• **What is expected**
Nothing but the lines from the one containing "- Velg butikk" through the end of the entries below should be set down, each exactly as written.
Records shown: Begin
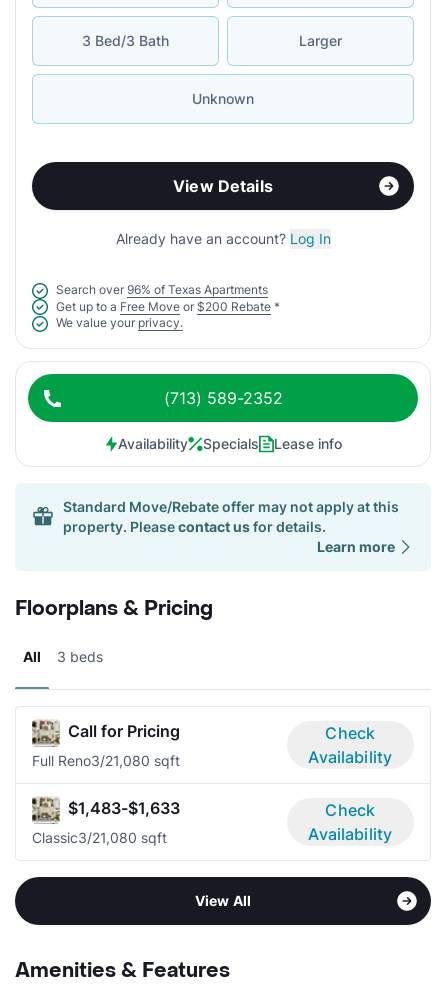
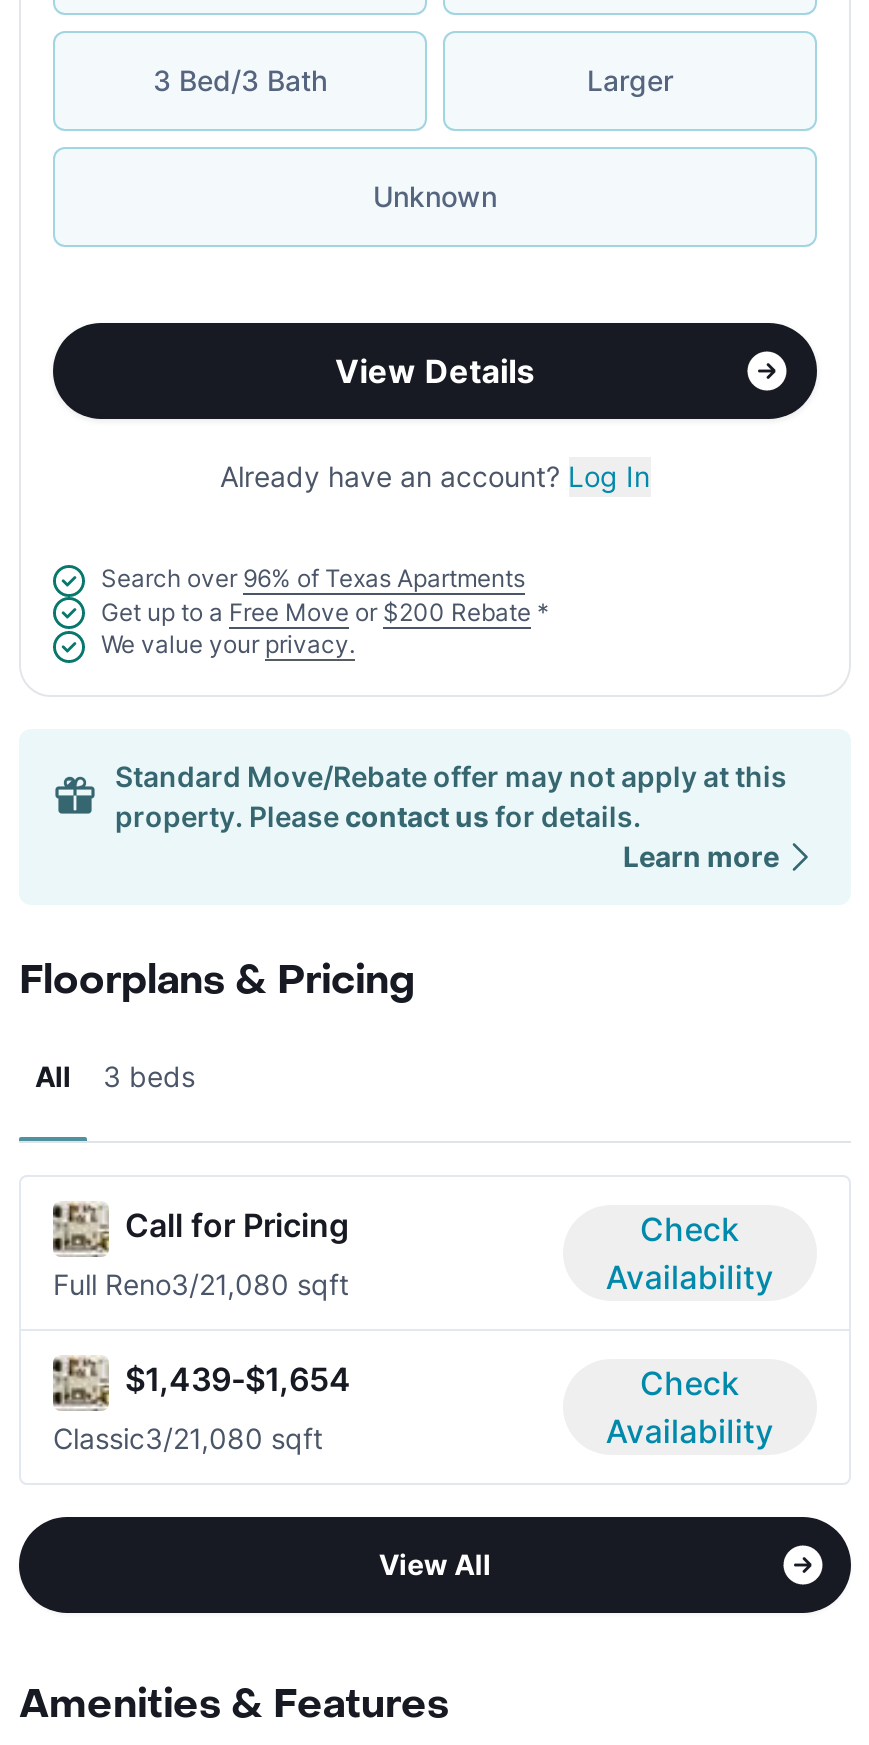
- (713) 589-2352
- Availability
- Specials
- Lease info

- $1,483-$1,633
+ $1,439-$1,654
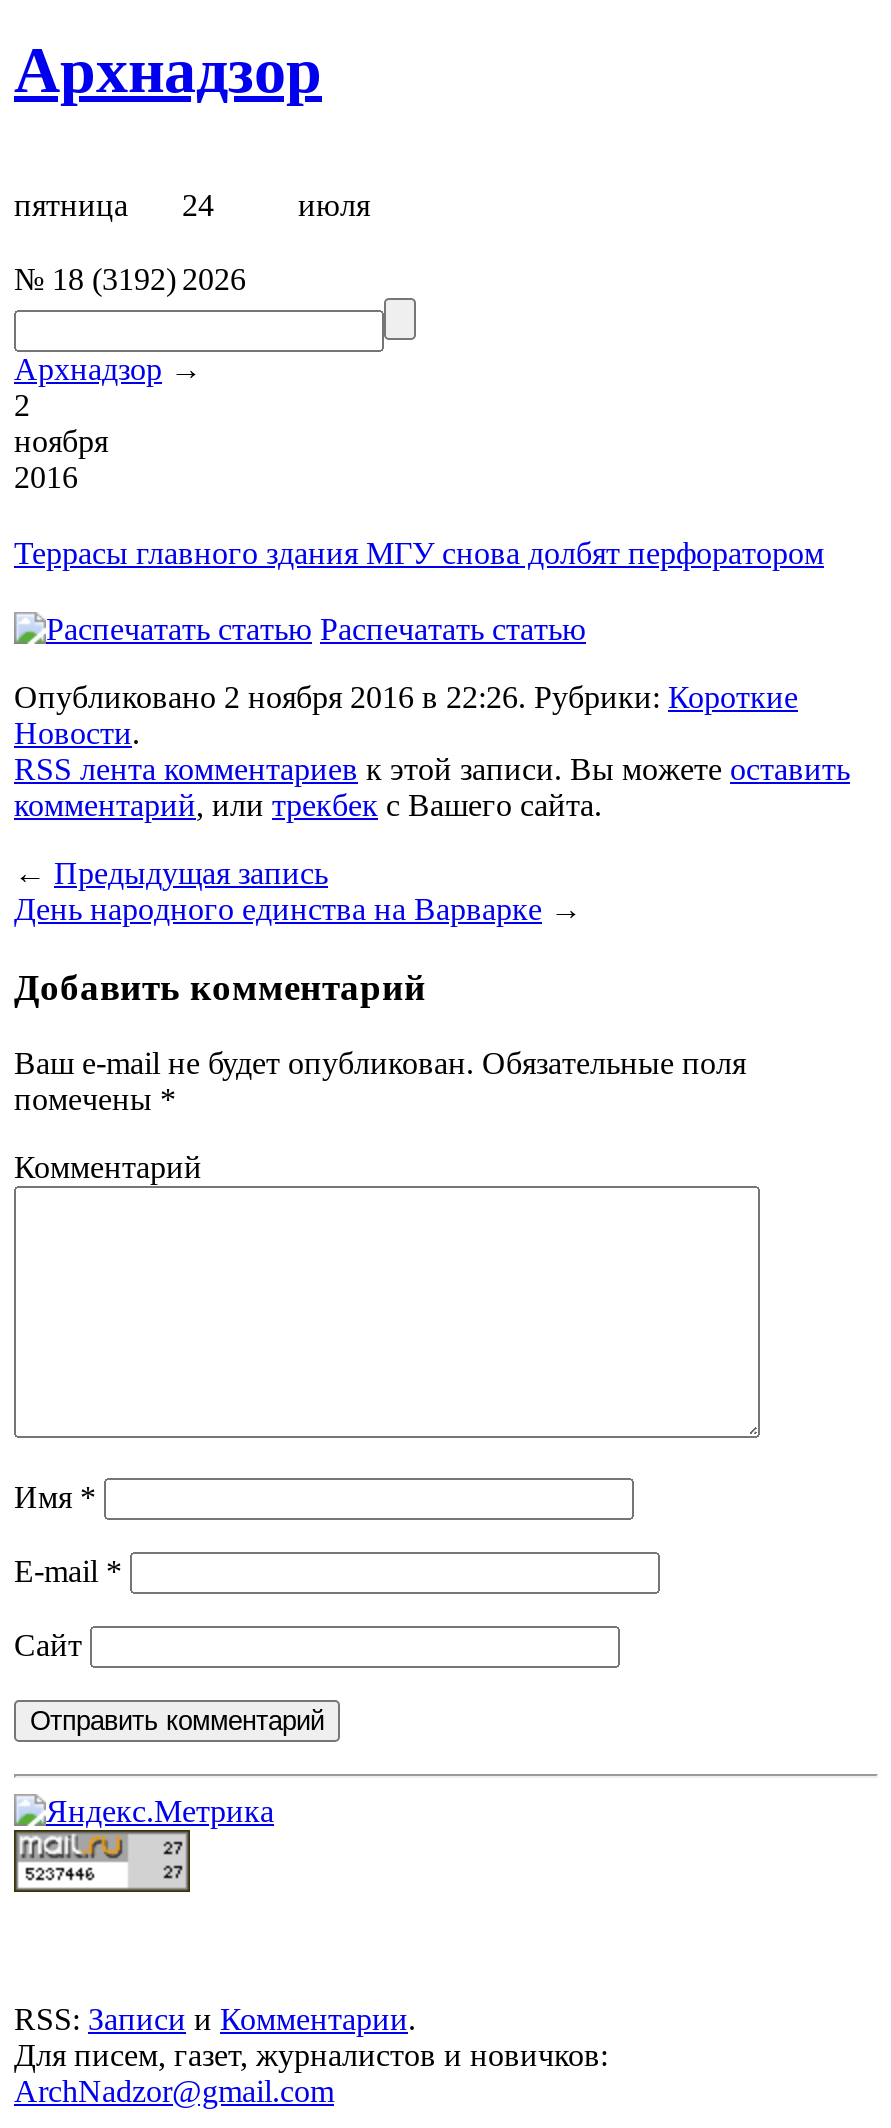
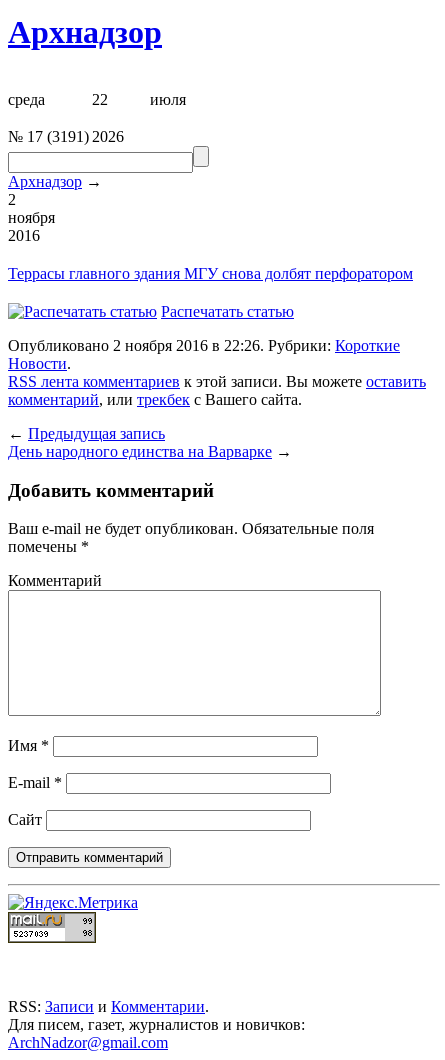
- пятница
- 24
+ среда
+ 22

- № 18 (3192) 2026
+ № 17 (3191) 2026
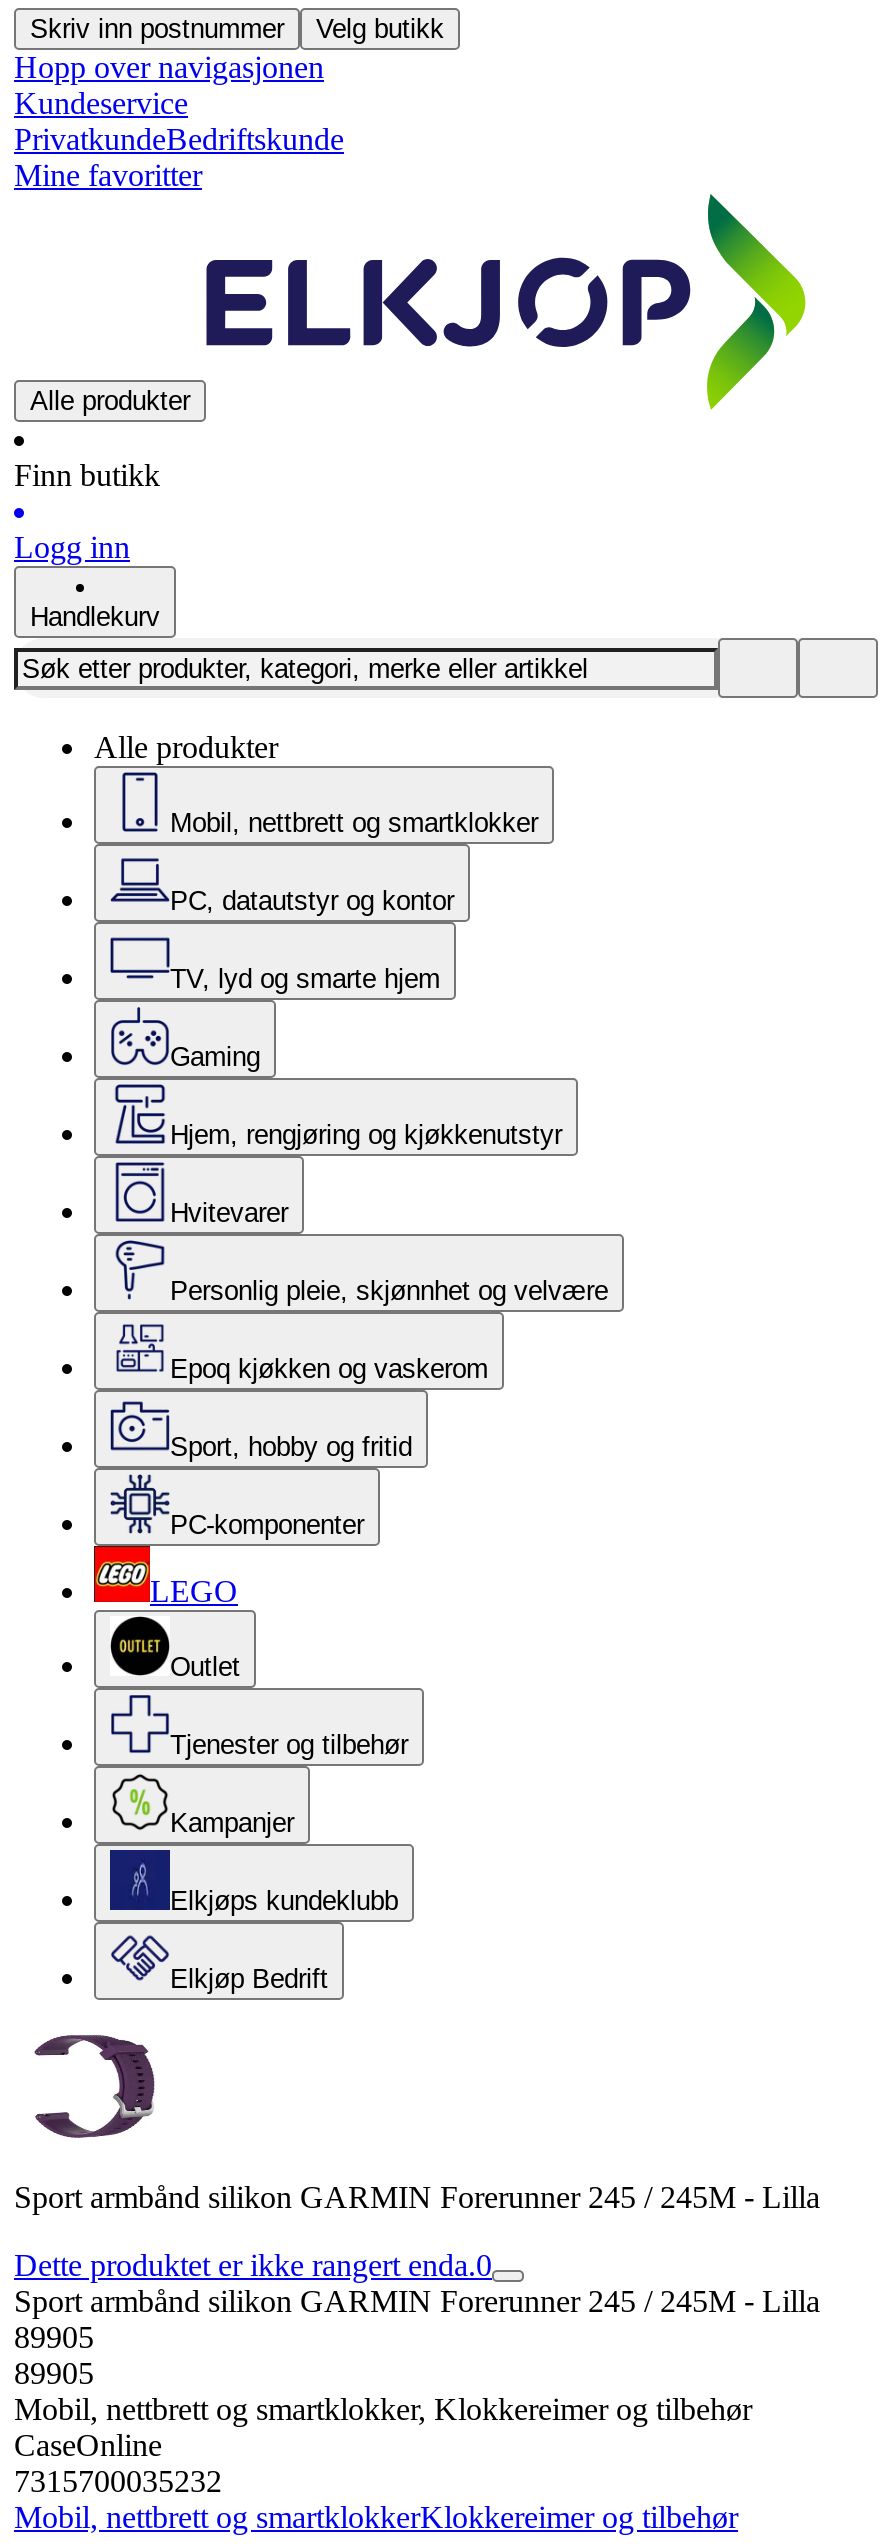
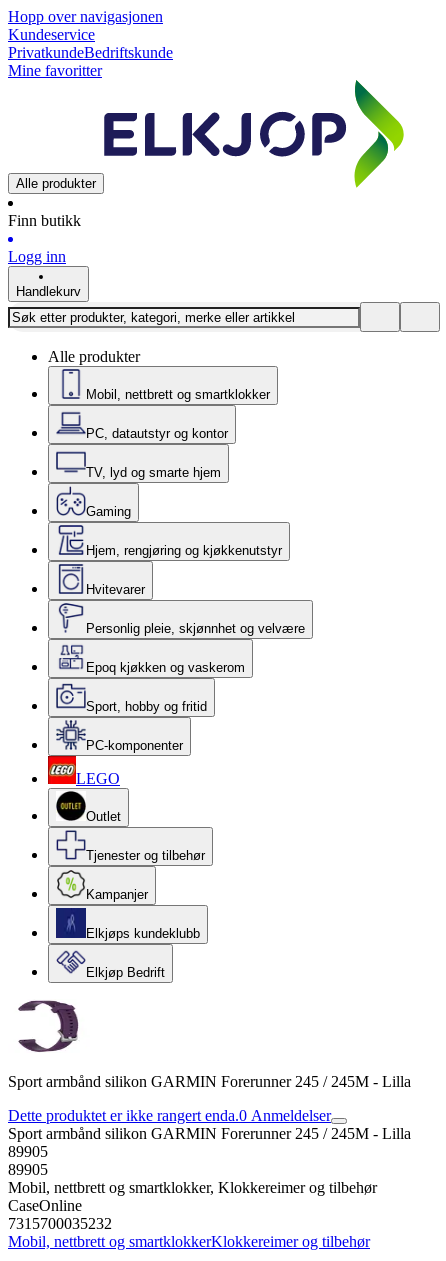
- Skriv inn postnummer
- Velg butikk

- Dette produktet er ikke rangert enda.0
+ Dette produktet er ikke rangert enda.0 Anmeldelser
Records shown: End
• **Answer**
- Velg butikk

- Dette produktet er ikke rangert enda.0
+ Dette produktet er ikke rangert enda.0 Anmeldelser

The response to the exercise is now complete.